[whatwg] Default encoding to UTF-8? from Jukka K. Korpela on 2011-12-06 (public-whatwg-archive@w3.org from December 2011)

From: Jukka K. Korpela <jkorpela@cs.tut.fi>
Date: Tue, 06 Dec 2011 10:39:45 +0200
Message-ID: <4EDDD4D1.4030206@cs.tut.fi>
2011-12-06 6:54, Leif Halvard Silli wrote:

> Yeah, it would be a pity if it had already become an widespread
> cargo-cult to - all at once - use HTML5 doctype without using UTF-8
> *and* without using some encoding declaration *and* thus effectively
> relying on the default locale encoding ... Who does have a data corpus?

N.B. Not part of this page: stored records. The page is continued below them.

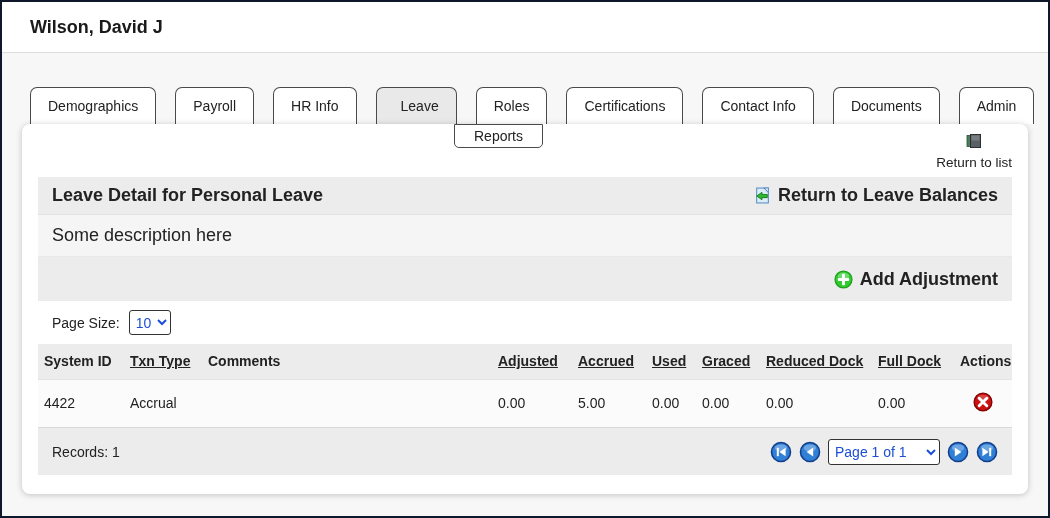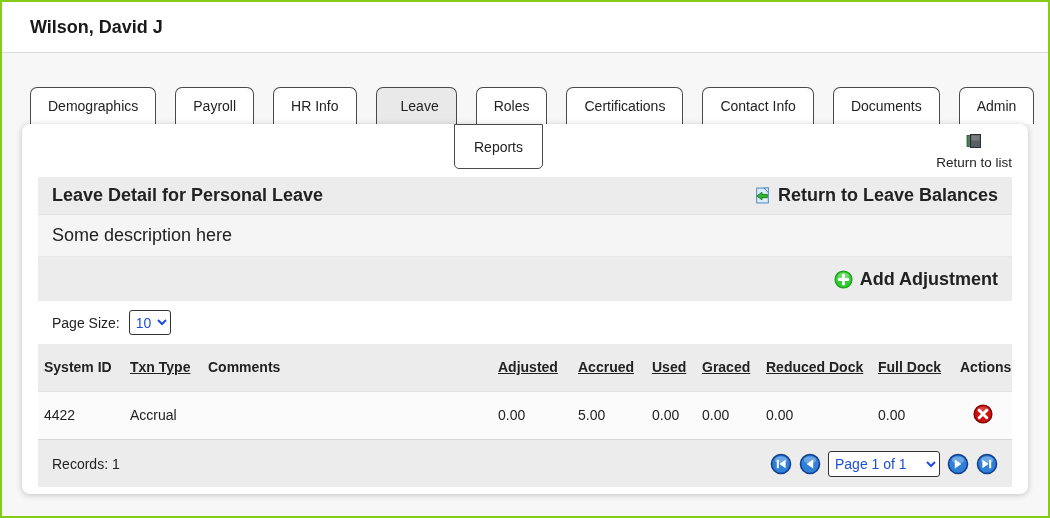--- a/index.html
+++ b/index.html
@@ -1,33 +1,33 @@
 <!DOCTYPE html>
 <html><head>
 <meta charset="utf-8">
 <style>
   * { box-sizing: border-box; }
   html,body { margin:0; padding:0; background:#fff; }
   body { font-family:"Liberation Sans","DejaVu Sans",sans-serif; color:#222; }
 
-  .frame { width:1050px; height:518px; border:2px solid #84cc16; background:#f7f7f7; overflow:hidden; position:relative; }
+  .frame { width:1050px; height:518px; border:2px solid #0f172a; background:#f7f7f7; overflow:hidden; position:relative; }
 
   .top-header { background:#fff; height:51px; border-bottom:1px solid #ddd; display:flex; align-items:center; padding-left:28px; }
   .employee-name { font-size:18px; font-weight:bold; color:#1a1a1a; }
 
   .tab-strip { display:flex; padding:34px 0 0 28px; height:71px;gap:8px; }
   .tab { border:1px solid #4a4a4a; border-bottom:none; border-radius:7px 7px 0 0; background:#fff;
          margin-right:11px; padding:0 17px; display:flex; align-items:center; justify-content:center;
          font-size:14px; color:#222; height:37px; cursor:pointer; white-space:nowrap; }
   .tab.active { background:#e9e9e9;padding-left:24px; }
 
   .panel { position:relative; margin:0 20px; background:#fff; border-radius:8px;
            box-shadow:0 1px 6px rgba(0,0,0,0.22); height:370px; }
 
-  .tab-reports { position:absolute; top:0; left:432px; width:89px; height:45px; background:#fff;
+  .tab-reports { position:absolute; top:0; left:432px; width:89px; height:24px; background:#fff;
                  border:1px solid #4a4a4a; border-radius:0 0 5px 5px; display:flex; align-items:center;
                  justify-content:center; font-size:14px; cursor:pointer; }
 
   .return-list { position:absolute; top:9px; right:16px; display:flex; align-items:center; gap:6px;
                  font-size:13.5px; color:#222; cursor:pointer;flex-direction:column; }
 
   .content { position:absolute; top:53px; left:16px; right:16px; }
 
   .bar { display:flex; align-items:center; padding:0 14px; font-size:18px; }
   .bar-title   { background:#ececec; height:38px; justify-content:space-between; border-bottom:1px solid #e2e2e2; }
@@ -35,21 +35,21 @@
   .bar-desc    { background:#f5f5f5; height:42px; border-bottom:1px solid #e8e8e8; }
   .bar-action  { background:#ececec; height:44px; justify-content:flex-end; }
   .row-pagesize{ background:#fff; height:43px; display:flex; align-items:center; gap:9px; padding:0 14px; font-size:14px; }
 
   .link-strong { font-weight:bold; display:flex; align-items:center; gap:7px; cursor:pointer; }
 
   select { font-family:"Liberation Sans","DejaVu Sans",sans-serif; font-size:14px; border:1px solid #333;
            background:#fff; height:25px; border-radius:3px; color:#1d4ed8; padding:0 2px; }
 
   table.results { width:100%; border-collapse:collapse; font-size:14px; table-layout:fixed; }
-  table.results thead tr { background:#ececec; height:47px; }
+  table.results thead tr { background:#ececec; height:35px; }
   table.results th { font-weight:bold; text-align:left; padding:0 6px; }
   table.results th .sort-link { text-decoration:underline; cursor:pointer; }
   table.results tbody tr { background:#fbfbfb; height:48px; border-top:1px solid #e3e3e3; }
   table.results td { padding:0 6px; }
   td.actions-cell { text-align:center; }
 
   .table-footer { background:#ececec; height:48px; display:flex; align-items:center;
                   justify-content:space-between; padding:0 14px; font-size:14px; border-top:1px solid #d9d9d9; }
   .pager { display:flex; align-items:center; gap:7px; }
   .pager svg { display:block; cursor:pointer; }

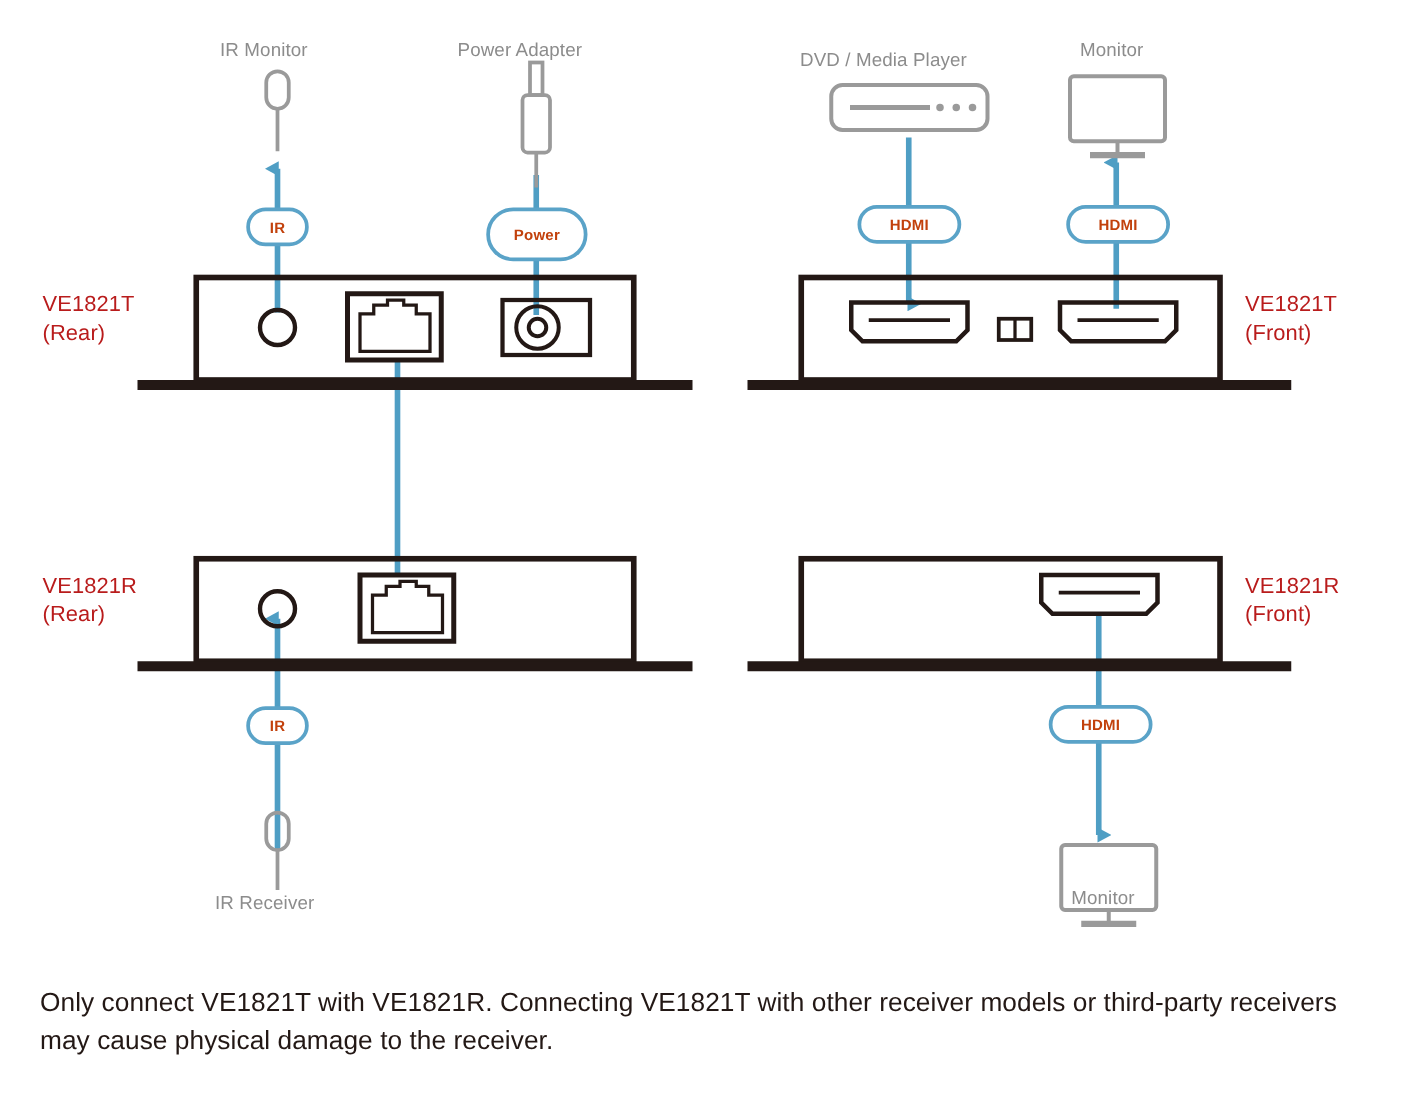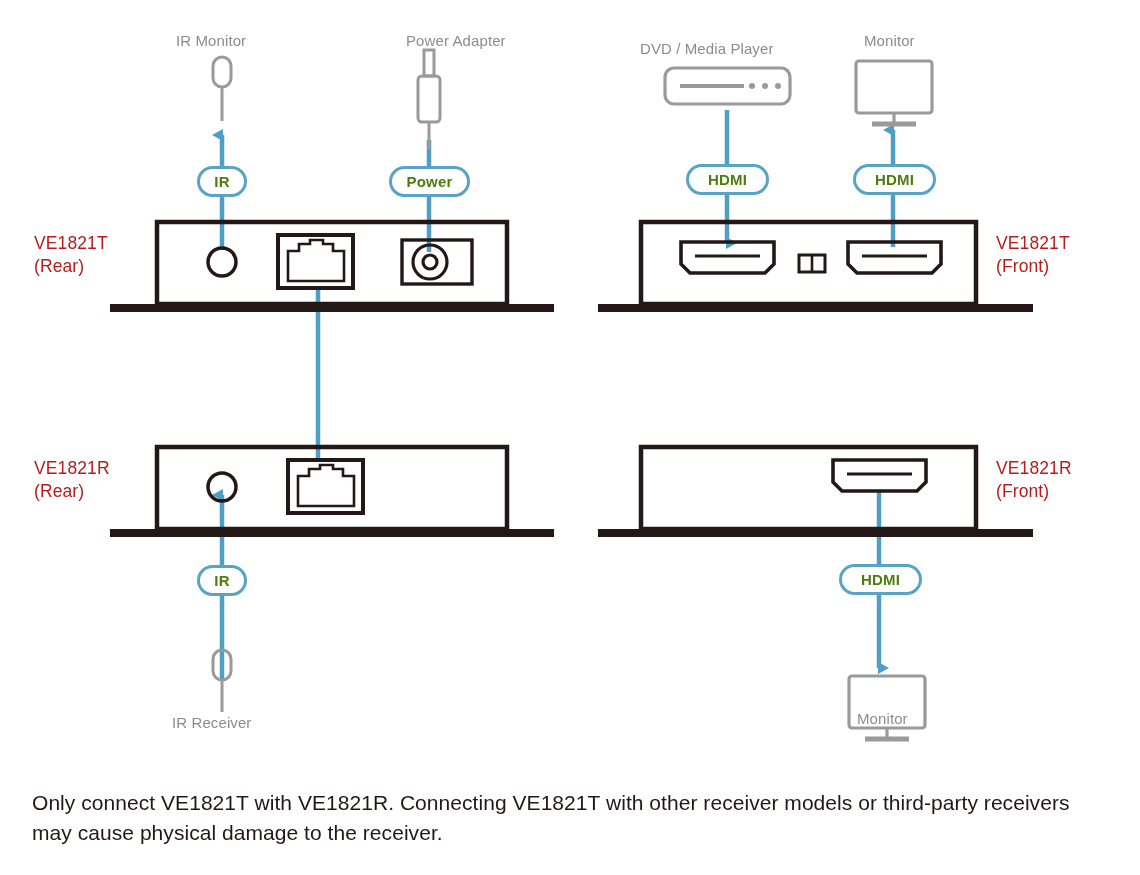--- a/index.html
+++ b/index.html
@@ -43,22 +43,22 @@
     font-size: 15px;
     color: #8c8c8c;
     white-space: nowrap;
     letter-spacing: 0.1px;
   }
   .pill {
     position: absolute;
     background: #ffffff;
     border: 3.5px solid #5aa3c8;
     border-radius: 999px;
-    color: #4d7c0f;
-    font-size: 15px;
+    color: #c2410c;
+    font-size: 12px;
     font-weight: bold;
     display: flex;
     align-items: center;
     justify-content: center;
     box-sizing: border-box;
     letter-spacing: 0.2px;
   }
   .note {
     position: absolute;
     left: 32px;
@@ -216,33 +216,33 @@
     <div>(Rear)</div>
   </div>
 
   <div class="dev-label" style="left:996px; top:457px;">
     <div>VE1821R</div>
     <div>(Front)</div>
   </div>
 
   <div class="periph-label" style="left:176px; top:32px;">IR Monitor</div>
 
-  <div class="periph-label" style="left:366px; top:32px;margin-left:40px;">Power Adapter</div>
+  <div class="periph-label" style="left:366px; top:32px;">Power Adapter</div>
 
   <div class="periph-label" style="left:640px; top:40px;">DVD / Media Player</div>
 
   <div class="periph-label" style="left:864px; top:32px;">Monitor</div>
 
   <div class="periph-label" style="left:172px; top:714px;">IR Receiver</div>
 
   <div class="periph-label" style="left:857px; top:710px;">Monitor</div>
 
   <div class="pill" style="left:197px; top:166px; width:50px; height:31px;">IR</div>
 
-  <div class="pill" style="left:389px; top:166px; width:81px; height:31px;">Power</div>
+  <div class="pill" style="left:389px; top:166px; width:81px; height:43px;">Power</div>
 
   <div class="pill" style="left:686px; top:164px; width:83px; height:31px;">HDMI</div>
 
   <div class="pill" style="left:853px; top:164px; width:83px; height:31px;">HDMI</div>
 
 
   <div class="pill" style="left:197px; top:565px; width:50px; height:31px;">IR</div>
 
   <div class="pill" style="left:839px; top:564px; width:83px; height:31px;">HDMI</div>
 

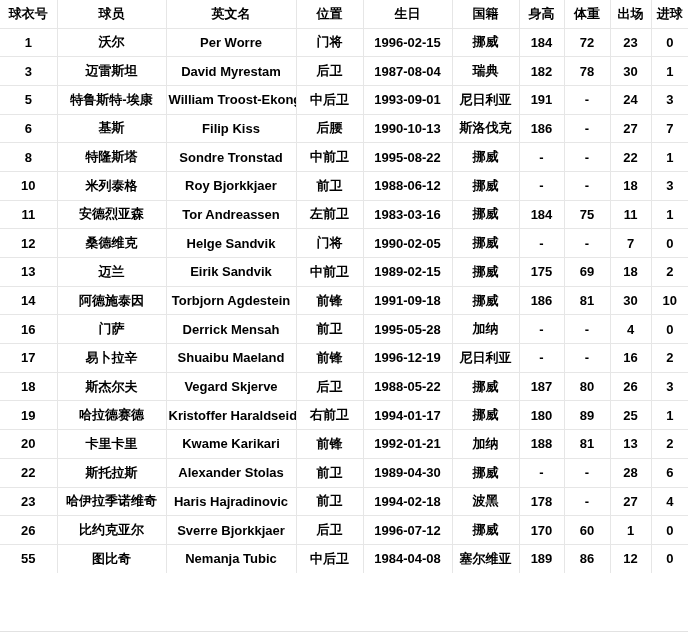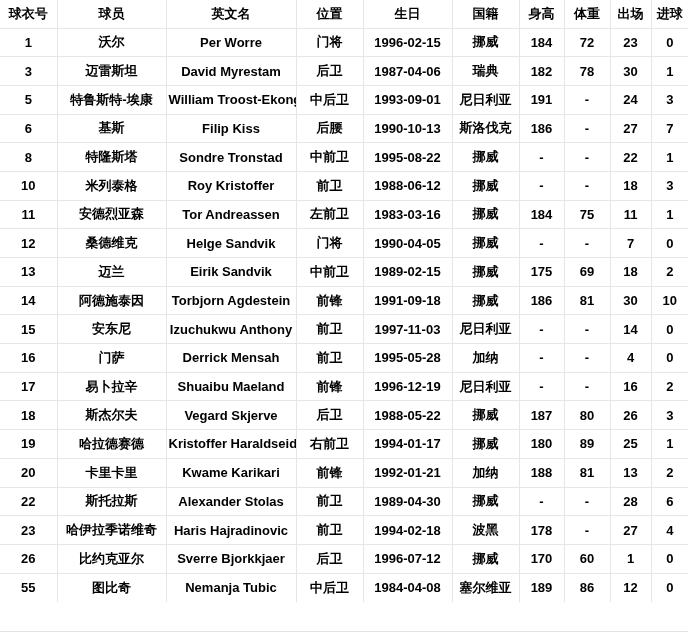--- a/index.html
+++ b/index.html
@@ -101,21 +101,21 @@
         <td>184</td>
         <td>72</td>
         <td>23</td>
         <td>0</td>
       </tr>
       <tr>
         <td>3</td>
         <td>迈雷斯坦</td>
         <td>David Myrestam</td>
         <td>后卫</td>
-        <td>1987-04-06</td>
+        <td>1987-08-04</td>
         <td>瑞典</td>
         <td>182</td>
         <td>78</td>
         <td>30</td>
         <td>1</td>
       </tr>
       <tr>
         <td>5</td>
         <td>特鲁斯特-埃康</td>
         <td>William Troost-Ekong</td>
@@ -147,21 +147,21 @@
         <td>1995-08-22</td>
         <td>挪威</td>
         <td>-</td>
         <td>-</td>
         <td>22</td>
         <td>1</td>
       </tr>
       <tr>
         <td>10</td>
         <td>米列泰格</td>
-        <td>Roy Kristoffer</td>
+        <td>Roy Bjorkkjaer</td>
         <td>前卫</td>
         <td>1988-06-12</td>
         <td>挪威</td>
         <td>-</td>
         <td>-</td>
         <td>18</td>
         <td>3</td>
       </tr>
       <tr>
         <td>11</td>
@@ -173,21 +173,21 @@
         <td>184</td>
         <td>75</td>
         <td>11</td>
         <td>1</td>
       </tr>
       <tr>
         <td>12</td>
         <td>桑德维克</td>
         <td>Helge Sandvik</td>
         <td>门将</td>
-        <td>1990-04-05</td>
+        <td>1990-02-05</td>
         <td>挪威</td>
         <td>-</td>
         <td>-</td>
         <td>7</td>
         <td>0</td>
       </tr>
       <tr>
         <td>13</td>
         <td>迈兰</td>
         <td>Eirik Sandvik</td>
@@ -203,32 +203,20 @@
         <td>14</td>
         <td>阿德施泰因</td>
         <td>Torbjorn Agdestein</td>
         <td>前锋</td>
         <td>1991-09-18</td>
         <td>挪威</td>
         <td>186</td>
         <td>81</td>
         <td>30</td>
         <td>10</td>
-      </tr>
-      <tr>
-        <td>15</td>
-        <td>安东尼</td>
-        <td>Izuchukwu Anthony</td>
-        <td>前卫</td>
-        <td>1997-11-03</td>
-        <td>尼日利亚</td>
-        <td>-</td>
-        <td>-</td>
-        <td>14</td>
-        <td>0</td>
       </tr>
       <tr>
         <td>16</td>
         <td>门萨</td>
         <td>Derrick Mensah</td>
         <td>前卫</td>
         <td>1995-05-28</td>
         <td>加纳</td>
         <td>-</td>
         <td>-</td>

I think we wound need to ask search engine developers about that, but 
what is this proposed change to defaults supposed to achieve. It would 
break any old page that does not specify the encoding, as soon as the 
the doctype is changed to <!doctype html> or this doctype is added to a 
page that lacked a doctype.

Since <!doctype html> is the simplest way to put browsers to "standards 
mode", this would punish authors who have realized that their page works 
better in "standards mode" but are unaware of a completely different and 
fairly complex problem. (Basic character encoding issues are of course 
not that complex to you and me or most people around here; but most 
authors are more or less confused with them, and I don't think we should 
add to the confusion.)

There's a little point in changing the specs to say something very 
different from what previous HTML specs have said and from actual 
browser behavior. If the purpose is to make things more exactly defined 
(a fixed encoding vs. implementation-defined), then I think such 
exactness is a luxury we cannot afford. Things would be all different if 
we were designing a document format from scratch, with no existing 
implementations and no existing usage. If the purpose is UTF-8 
evangelism, then it would be just the kind of evangelism that produces 
angry people, not converts.

If there's something that should be added to or modified in the 
algorithm for determining character encoding, the I'd say it's error 
processing. I mean user agent behavior when it detects, after running 
the algorithm, when processing the document data, that there is a 
mismatch between them. That is, that the data contains octets or octet 
sequences that are not allowed in the encoding or that denote 
noncharacters. Such errors are naturally detected when the user agent 
processes the octets; the question is what the browser should do then.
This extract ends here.